営業、マーケティングなどの部署と一緒になって、広告戦略および広告企画の最初の段階から仕事に関わっていくため、企画力やコンセプトをまとめあげる能力、そしてクライアントに「なぜこの表現なのか」をプレゼンテーションする能力が必要です。そして実際の制作段階になると、一般的には、専門の外部制作会社に発注し、指示を出していきます。

※入社してすぐにクリエイティブディレクターになることはなく、クリエイティブの能力を磨いてから、このポジションに就くことになります。

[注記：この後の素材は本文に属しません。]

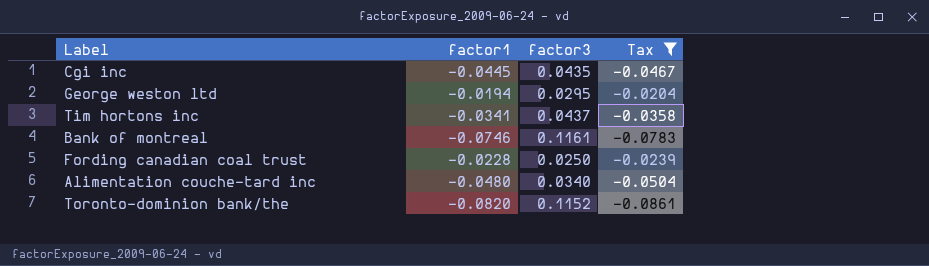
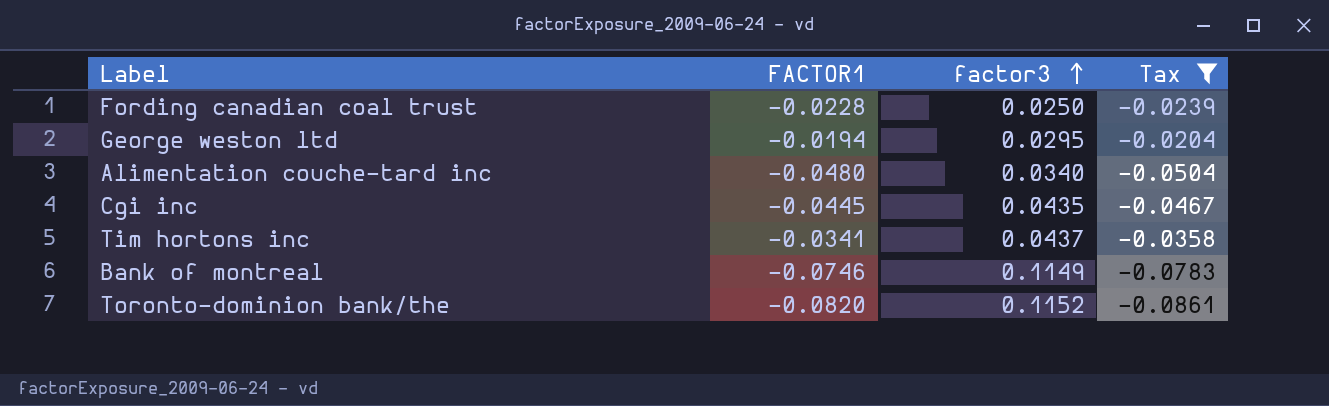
row order: none -> factor3 ascending
column name: factor1 -> FACTOR1
Bank of montreal | factor3: 0.1161 -> 0.1149

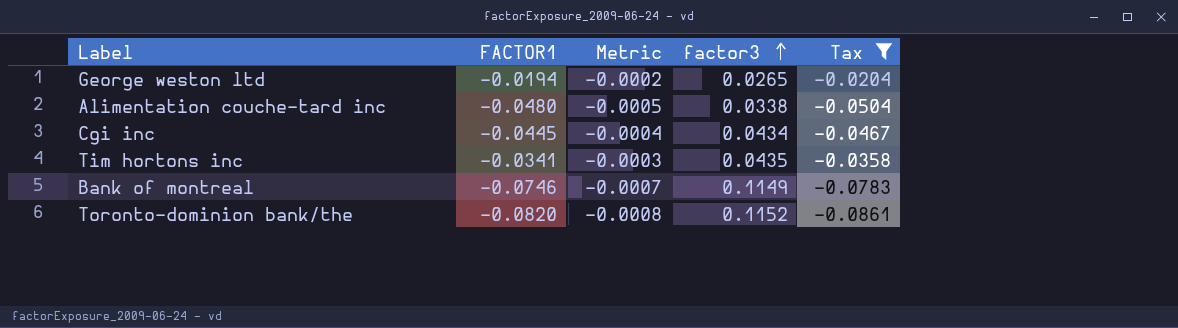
column Metric | formula: none -> [FACTOR1] * 0.01
row Fording canadian coal trust: -0.0228 | 0.0250 | -0.0239 -> none
George weston ltd | factor3: 0.0295 -> 0.0265
Alimentation couche-tard inc | factor3: 0.0340 -> 0.0338
Cgi inc | factor3: 0.0435 -> 0.0434
Tim hortons inc | factor3: 0.0437 -> 0.0435

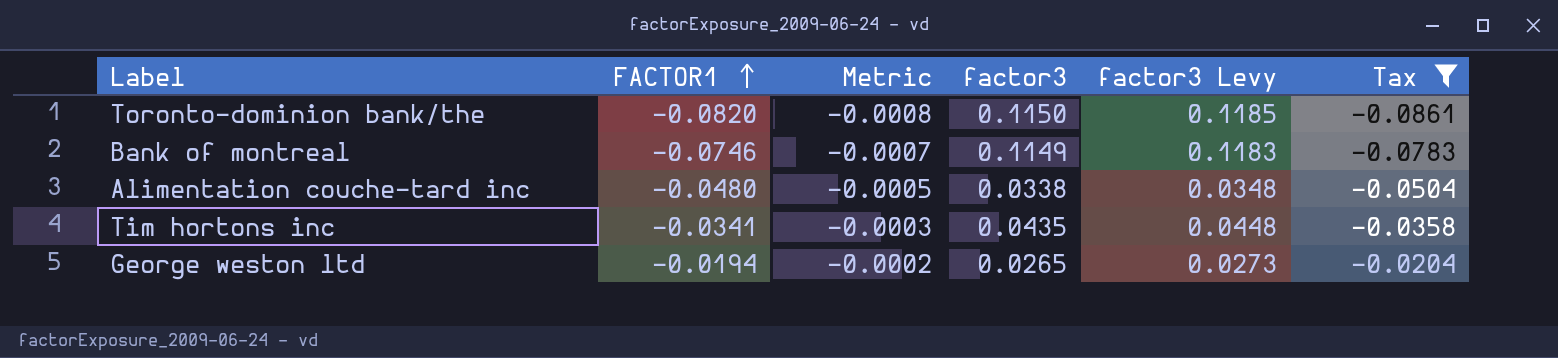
row order: factor3 ascending -> FACTOR1 ascending
column factor3 Levy | formula: none -> [factor3] * 1.03
row Cgi inc: -0.0445 | -0.0004 | 0.0434 | -0.0467 -> none
Toronto-dominion bank/the | factor3: 0.1152 -> 0.1150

コピーライターやCMプランナー出身のクリエイティブディレクター、デザイナーやアートディレクター出身のクリエイティブディレクターなど様々な職種からなることができ、個人の経験と得意分野を中心に求められるフィールドが異なります。

クリエイティブ部門/アートディレクター(AD)

仕事内容

広告のビジュアルを全面的に担当する仕事です。デザイナーやカメラマン、イラストレーターなどを指揮し、ビジュアルを作り上げる責任者です。主に印刷媒体を担当しますが、それにとどまらずCMなどでも活躍するケースが増えています。

求められる人物像

新卒でのアートディレクター(候補)としての採用人数は非常に少ないのが現状ですが、美術大学・芸術大学などに限り求人が出るケースもあります。手先のデザインだけでなく、「なぜこの表現(ビジュアル)なのか」という理由をクライアントや協力会社に向けて説明できる能力、すなわち企画力とプレゼン力が必要になります。作品集の提出はほぼ必須であり、その他にクリエイティブテストを課す会社も多くあります。

クリエイティブ部門/CMプランナー

仕事内容

クライアントが商品について伝えたいことを把握し、主にテレビやラジオのコマーシャルの企画を立てる仕事です。具体的には、クリエイティブディレクターや営業からクライアントの注文を聞き、イメージや予算などの条件に合わせたコンテを描きます。コンテが決まったら、クライアントに対するプレゼンテーションを行います。昔から花形と言われている職種ですが、CMプランナーとして活躍できるまでには、斬新な企画力・アイデア力はもとより、地道な努力が必要といわれています。

求められる人物像

新卒でのCMプランナー(候補)としての採用人数は非常に少ないですが、大手広告会社でまれに職種別採用が行われることがあります。コンテ作品集の提出や、クリエイティブテストを課す会社も多く、専門の養成講座もあるので、本気で目指す人は受講をお勧めします。

クリエイティブ部門/コピーライター

仕事内容

広告会社のコピーライターは、単にコピーを書くだけでなく、商品コンセプトの立案やCM企画全体に関わることが大半です。様々な業種のクライアントの仕事に取り組み、広告表現のターゲットとしても世代・性別を問わない柔軟性が必要で、文章表現の巧みさだけでは務まりません。

求められる人物像

広告会社のコピーライターとして採用されることは新卒では稀ですが、会社によっては総合職で採用後、適正と組織体制を考慮して、コピーライターとして配属される場合もあります。広告のコンセプトを深く掘り下げ、文章で表現することへの追求心はもとより、ひとつの広告に対して何十本、何百本のコピーを作り、試行錯誤を繰り返すことのできる持久力と思考力が重要です。選考段階で作品集の提出を求める会社や、クリエイティブテストを課す会社も多くあります。専門の養成講座も開講していますので、本気でコピーライターを目指す人は、受講をお勧めします。